### Task statement
Lines containing "number" should be pulled from the material below.

+++ Recorded data +++

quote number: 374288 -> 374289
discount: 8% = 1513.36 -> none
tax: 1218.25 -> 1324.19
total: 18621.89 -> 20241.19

+++
+++ Recorded data +++

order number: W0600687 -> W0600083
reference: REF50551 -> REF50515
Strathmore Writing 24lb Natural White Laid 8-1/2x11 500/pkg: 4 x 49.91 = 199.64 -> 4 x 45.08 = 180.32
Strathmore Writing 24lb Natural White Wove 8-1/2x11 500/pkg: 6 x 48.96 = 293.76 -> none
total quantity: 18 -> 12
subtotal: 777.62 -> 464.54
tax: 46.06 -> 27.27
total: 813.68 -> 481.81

+++

### Response to this exercise
quote number: 374288 -> 374289
order number: W0600687 -> W0600083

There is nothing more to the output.